Rui’s hands were gentle as he clasped it at the back of their neck. The chain was cool against their skin. His fingers lingered for a heartbeat, brushing Mizuki's neck a little.

Mizuki closed their eyes.

In another world, maybe this would be the moment. Maybe they’d lean back. Maybe Rui would lean forward. Maybe something would snap loose.

But this wasn’t another world.

And the moment passed.

“There,” Rui said, stepping back. “Perfect.”

Mizuki turned, letting the pendant settle against their chest. “You’re dangerously smooth when you try.”

“I’m always smooth,” he said.

“You’re not.”

“Am I not?”

Mizuki laughed, short and breathy. “Don’t push your luck.”

Rui smiled again—his real one, small and fleeting.

For a few minutes, silence stretched between them. The wind tugged at their sleeves. The world below buzzed on, unaware.

Finally, Rui spoke again. “You know, sometimes I think we live in parentheses.”

Mizuki glanced at him. “What do you mean?”

“Everything we say—everything we don’t—it’s like it exists between lines. Like we’re always on the edge of something but never quite stepping over.”

Mizuki’s hands curled against the rooftop’s edge.

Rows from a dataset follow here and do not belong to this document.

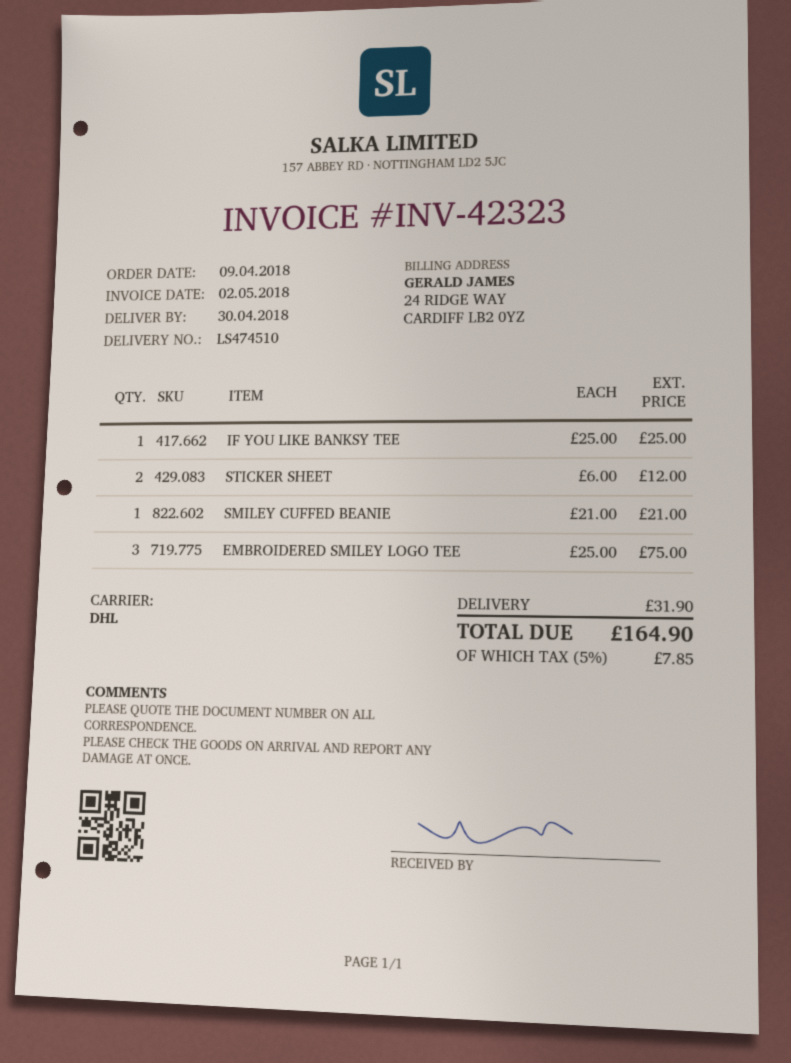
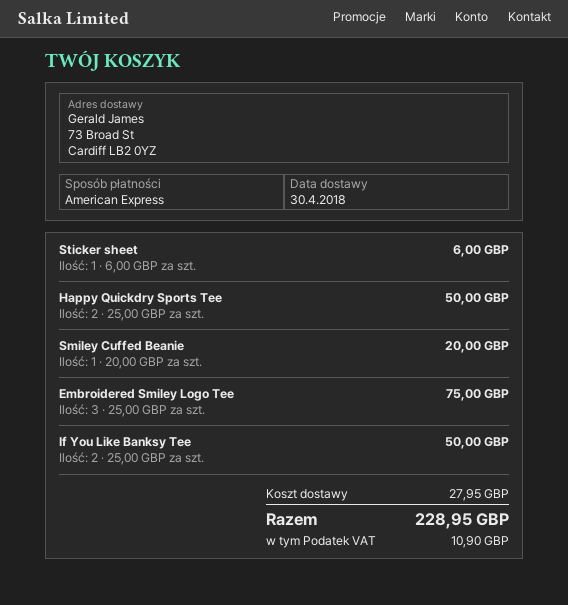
IF YOU LIKE BANKSY TEE: 1 x 25.00 = 25.00 -> 2 x 25.00 = 50.00
STICKER SHEET: 2 x 6.00 = 12.00 -> 1 x 6.00 = 6.00
SMILEY CUFFED BEANIE: 1 x 21.00 = 21.00 -> 1 x 20.00 = 20.00
Happy Quickdry Sports Tee: none -> 2 x 25.00 = 50.00
shipping: 31.90 -> 27.95
tax: 7.85 -> 10.90
total: 164.90 -> 228.95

“We could,” Rui added, voice lower now. “Step over.”

Mizuki didn’t answer.

They didn’t trust themselves to.

Rui turned toward them. His eyes were sharp and soft all at once—like he was trying to read the thoughts Mizuki had spent months keeping quiet.

“We could,” he repeated.

Mizuki stared down at the pendant, heart hammering. “You don’t get to say things like that.”

“Why not?”

“Because you’ll make me believe it.”

Rui looked at them, and in that look was every unspoken thing they’d left between them. It ached. It burned.

“I don’t want to ruin this,” Mizuki said suddenly.

“I know.”

“We’re good like this. Right?”

Rui didn’t nod. Didn’t move. “Are we?”

Mizuki’s throat tightened. “If we say it — whatever it is — things won’t go back.”

“No,” Rui agreed.

“I don’t want to lose this.”

“Me neither.”

So they didn’t say it.

They didn’t lean in. Didn’t kiss. Didn’t ask, Do you feel the same way I do, and have you for months now, and are we both too afraid to admit that the answer is yes?

Instead, Mizuki stood. The pendant caught the light.

“I should get going,” they said.

“Yeah.”

Rui didn’t try to stop them.

But as Mizuki reached the door, they turned back.

“Thank you,” they said. “For the gift.”

“It’s yours,” Rui replied. “Always.”

And Mizuki, whose heart had no room left for pretend, smiled like they weren’t falling apart inside.

They left the rooftop with Rui behind them, and the chain around their neck pulled just slightly as they walked — as if it wanted to stay where he was.